**Your instructions**
Except for images, print the whole listing verbatim.

+++

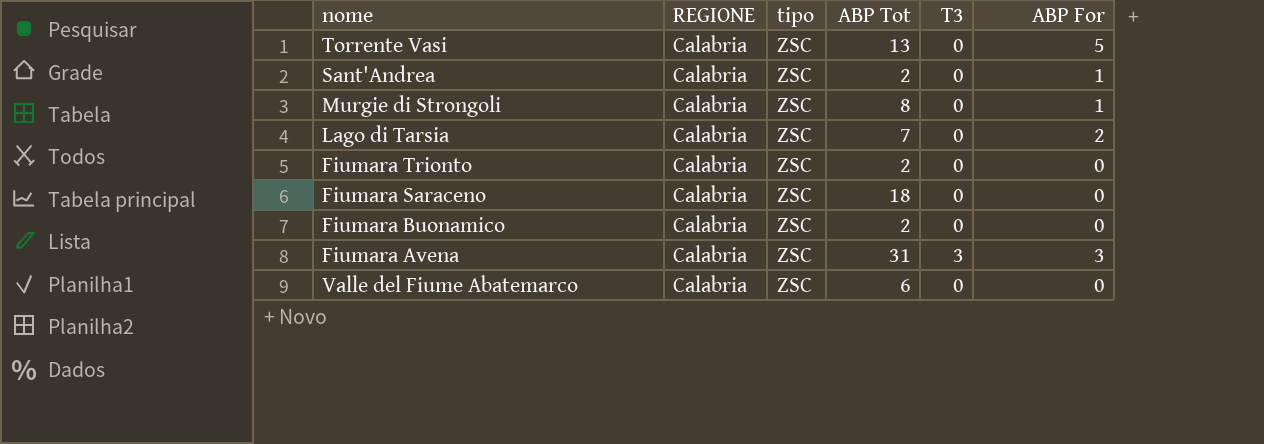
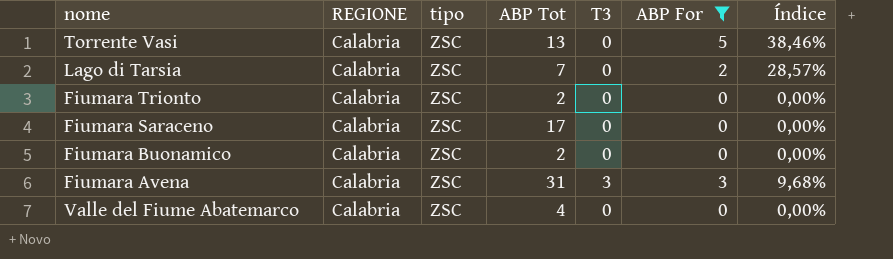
filter: none -> ABP For != 1
column Índice | formula: none -> [ABP For] / [ABP Tot]
Fiumara Saraceno | ABP Tot: 18 -> 17
Valle del Fiume Abatemarco | ABP Tot: 6 -> 4

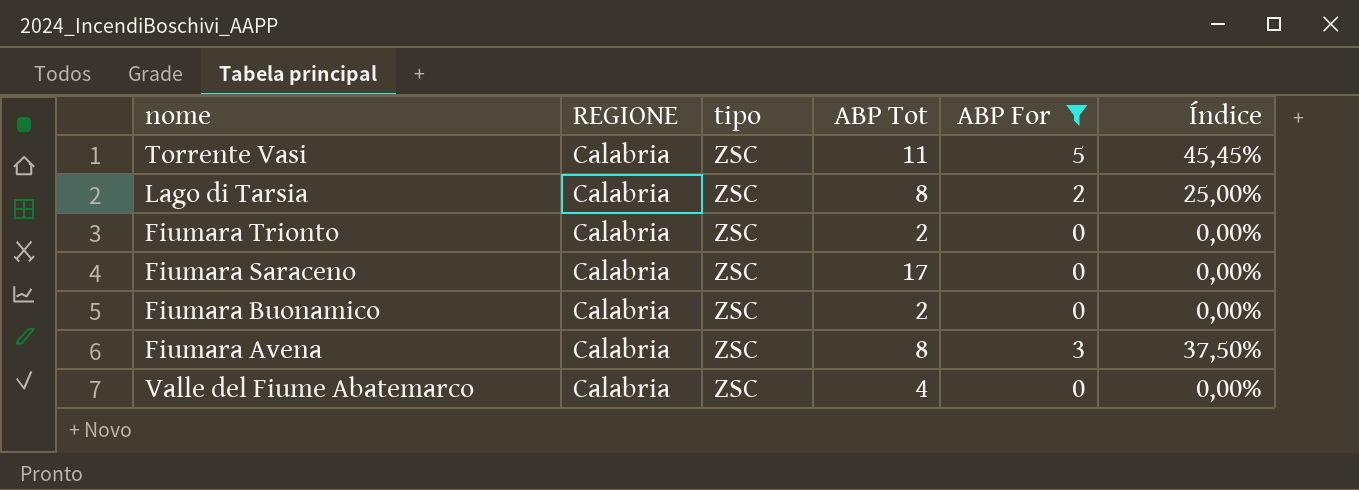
column T3 | position: 5 -> none
Torrente Vasi | ABP Tot: 13 -> 11
Torrente Vasi | Índice: 38,46% -> 45,45%
Lago di Tarsia | ABP Tot: 7 -> 8
Lago di Tarsia | Índice: 28,57% -> 25,00%
Fiumara Avena | ABP Tot: 31 -> 8
Fiumara Avena | Índice: 9,68% -> 37,50%

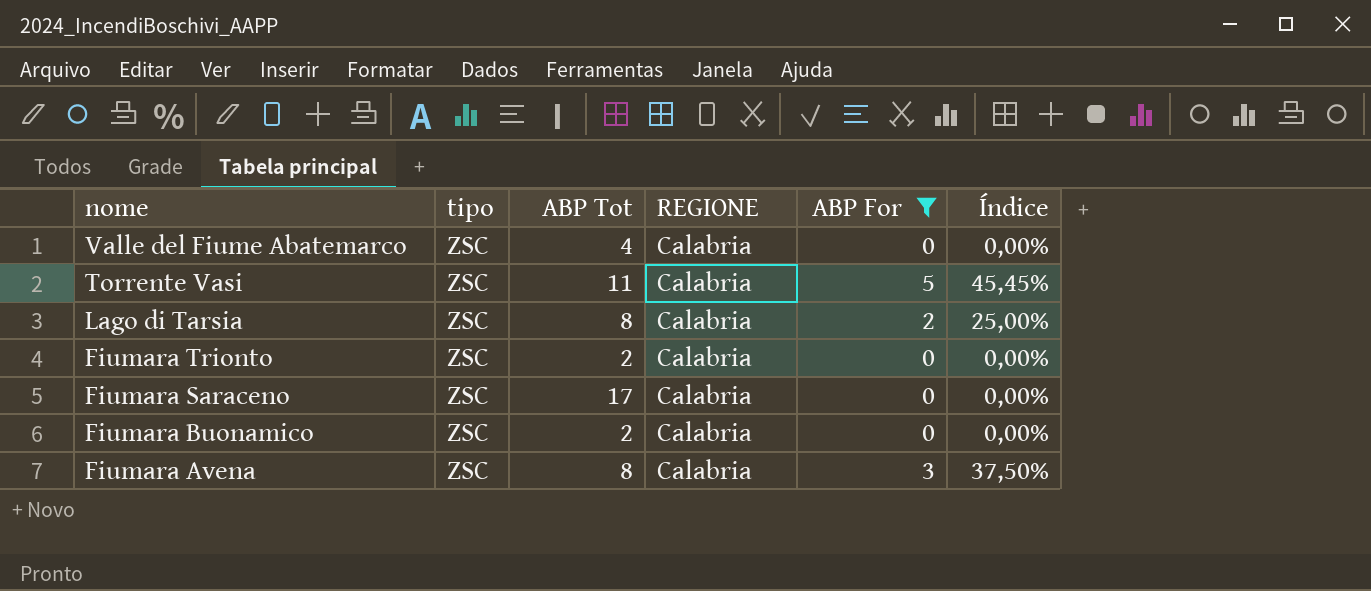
row order: none -> nome descending
column REGIONE | position: 2 -> 4

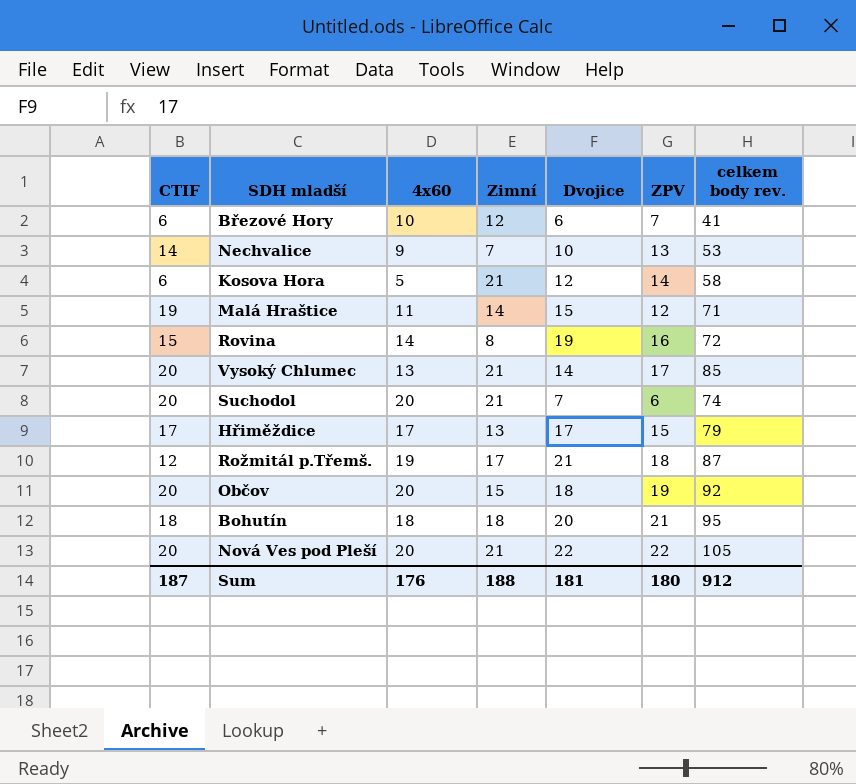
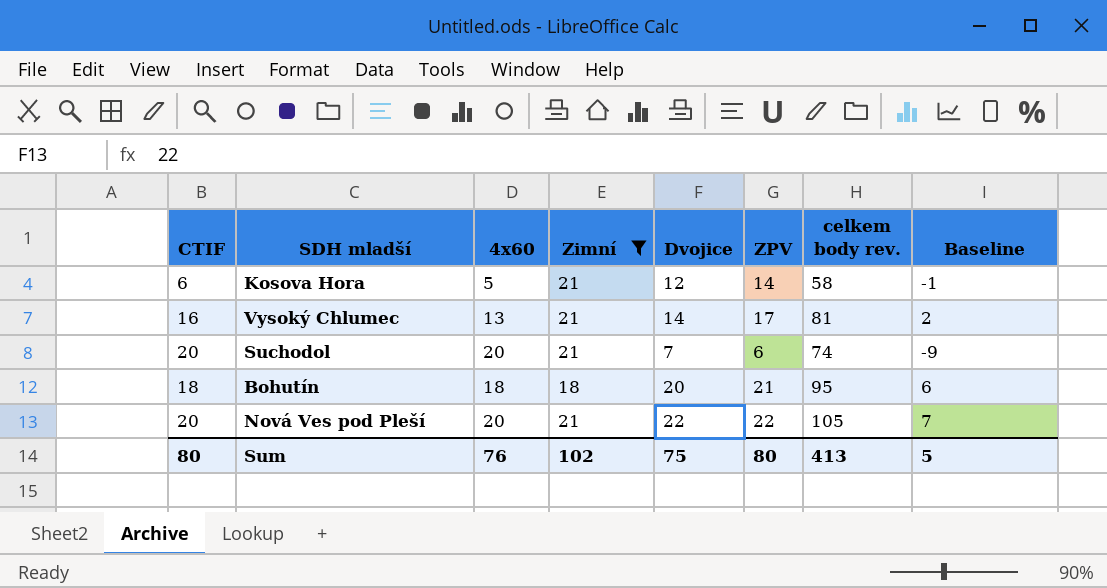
filter: none -> Zimní >= 18
column Baseline | formula: none -> [ZPV] - 15
Vysoký Chlumec | CTIF: 20 -> 16
Vysoký Chlumec | celkem body rev.: 85 -> 81
Sum | CTIF: 187 -> 80
Sum | 4x60: 176 -> 76
Sum | Zimní: 188 -> 102
Sum | Dvojice: 181 -> 75
Sum | ZPV: 180 -> 80
Sum | celkem body rev.: 912 -> 413

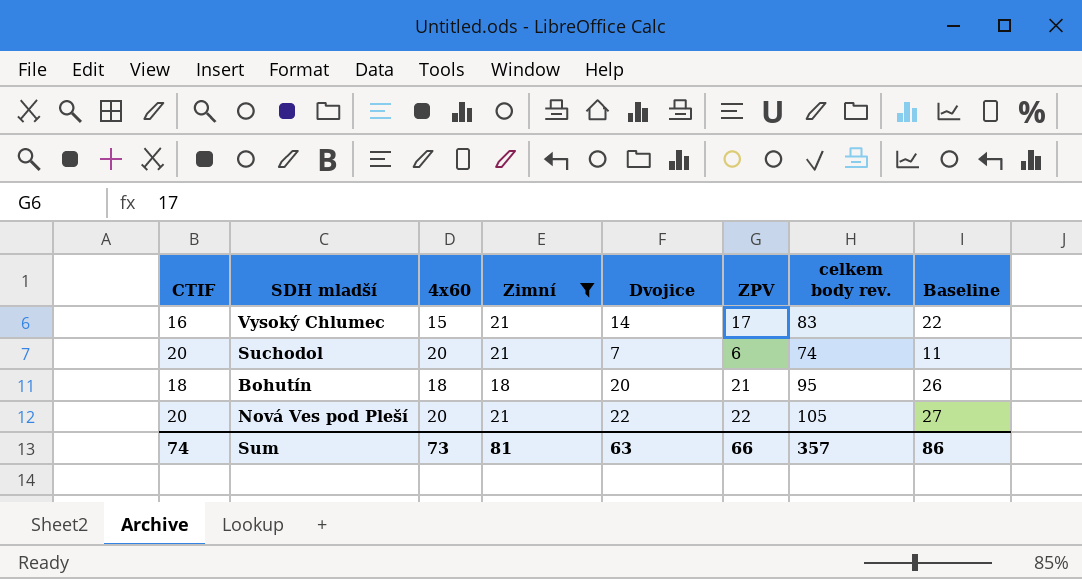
column Baseline | formula: [ZPV] - 15 -> [ZPV] + 5
row Kosova Hora: 6 | 5 | 21 | 12 | 14 | 58 | -1 -> none
Vysoký Chlumec | 4x60: 13 -> 15
Vysoký Chlumec | celkem body rev.: 81 -> 83
Sum | CTIF: 80 -> 74
Sum | 4x60: 76 -> 73
Sum | Zimní: 102 -> 81
Sum | Dvojice: 75 -> 63
Sum | ZPV: 80 -> 66
Sum | celkem body rev.: 413 -> 357
Sum | Baseline: 5 -> 86

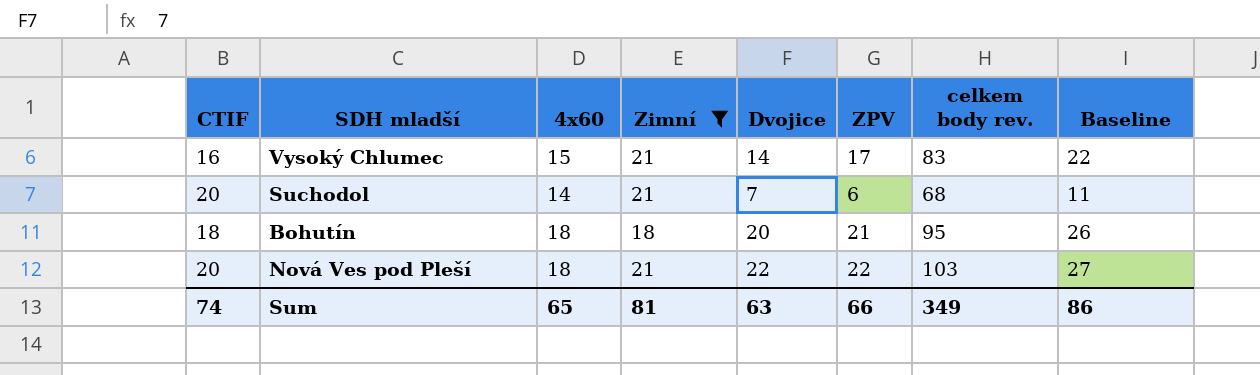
Suchodol | 4x60: 20 -> 14
Suchodol | celkem body rev.: 74 -> 68
Nová Ves pod Pleší | 4x60: 20 -> 18
Nová Ves pod Pleší | celkem body rev.: 105 -> 103
Sum | 4x60: 73 -> 65
Sum | celkem body rev.: 357 -> 349

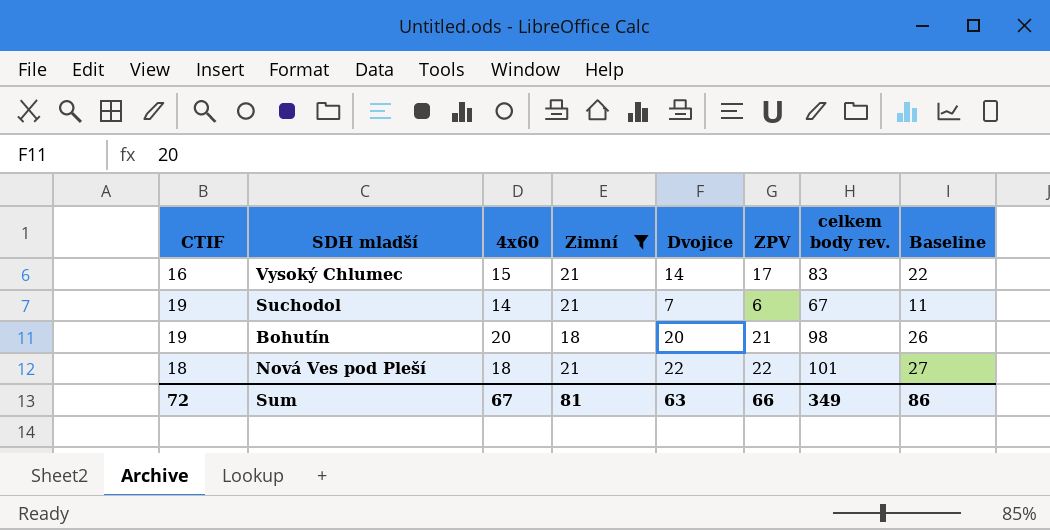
Suchodol | CTIF: 20 -> 19
Suchodol | celkem body rev.: 68 -> 67
Bohutín | CTIF: 18 -> 19
Bohutín | 4x60: 18 -> 20
Bohutín | celkem body rev.: 95 -> 98
Nová Ves pod Pleší | CTIF: 20 -> 18
Nová Ves pod Pleší | celkem body rev.: 103 -> 101
Sum | CTIF: 74 -> 72
Sum | 4x60: 65 -> 67

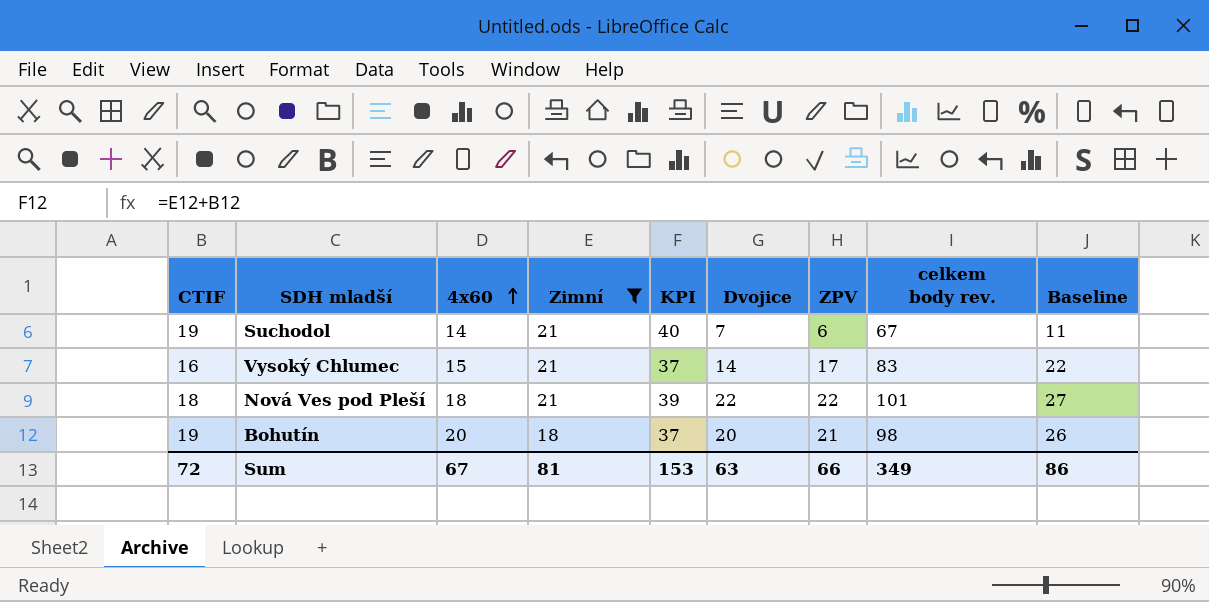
row order: none -> 4x60 ascending
column KPI | formula: none -> [CTIF] + [Zimní]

+++

**Completed task**
filter: none -> ABP For != 1
column Índice | formula: none -> [ABP For] / [ABP Tot]
Fiumara Saraceno | ABP Tot: 18 -> 17
Valle del Fiume Abatemarco | ABP Tot: 6 -> 4

column T3 | position: 5 -> none
Torrente Vasi | ABP Tot: 13 -> 11
Torrente Vasi | Índice: 38,46% -> 45,45%
Lago di Tarsia | ABP Tot: 7 -> 8
Lago di Tarsia | Índice: 28,57% -> 25,00%
Fiumara Avena | ABP Tot: 31 -> 8
Fiumara Avena | Índice: 9,68% -> 37,50%

row order: none -> nome descending
column REGIONE | position: 2 -> 4

filter: none -> Zimní >= 18
column Baseline | formula: none -> [ZPV] - 15
Vysoký Chlumec | CTIF: 20 -> 16
Vysoký Chlumec | celkem body rev.: 85 -> 81
Sum | CTIF: 187 -> 80
Sum | 4x60: 176 -> 76
Sum | Zimní: 188 -> 102
Sum | Dvojice: 181 -> 75
Sum | ZPV: 180 -> 80
Sum | celkem body rev.: 912 -> 413

column Baseline | formula: [ZPV] - 15 -> [ZPV] + 5
row Kosova Hora: 6 | 5 | 21 | 12 | 14 | 58 | -1 -> none
Vysoký Chlumec | 4x60: 13 -> 15
Vysoký Chlumec | celkem body rev.: 81 -> 83
Sum | CTIF: 80 -> 74
Sum | 4x60: 76 -> 73
Sum | Zimní: 102 -> 81
Sum | Dvojice: 75 -> 63
Sum | ZPV: 80 -> 66
Sum | celkem body rev.: 413 -> 357
Sum | Baseline: 5 -> 86

Suchodol | 4x60: 20 -> 14
Suchodol | celkem body rev.: 74 -> 68
Nová Ves pod Pleší | 4x60: 20 -> 18
Nová Ves pod Pleší | celkem body rev.: 105 -> 103
Sum | 4x60: 73 -> 65
Sum | celkem body rev.: 357 -> 349

Suchodol | CTIF: 20 -> 19
Suchodol | celkem body rev.: 68 -> 67
Bohutín | CTIF: 18 -> 19
Bohutín | 4x60: 18 -> 20
Bohutín | celkem body rev.: 95 -> 98
Nová Ves pod Pleší | CTIF: 20 -> 18
Nová Ves pod Pleší | celkem body rev.: 103 -> 101
Sum | CTIF: 74 -> 72
Sum | 4x60: 65 -> 67

row order: none -> 4x60 ascending
column KPI | formula: none -> [CTIF] + [Zimní]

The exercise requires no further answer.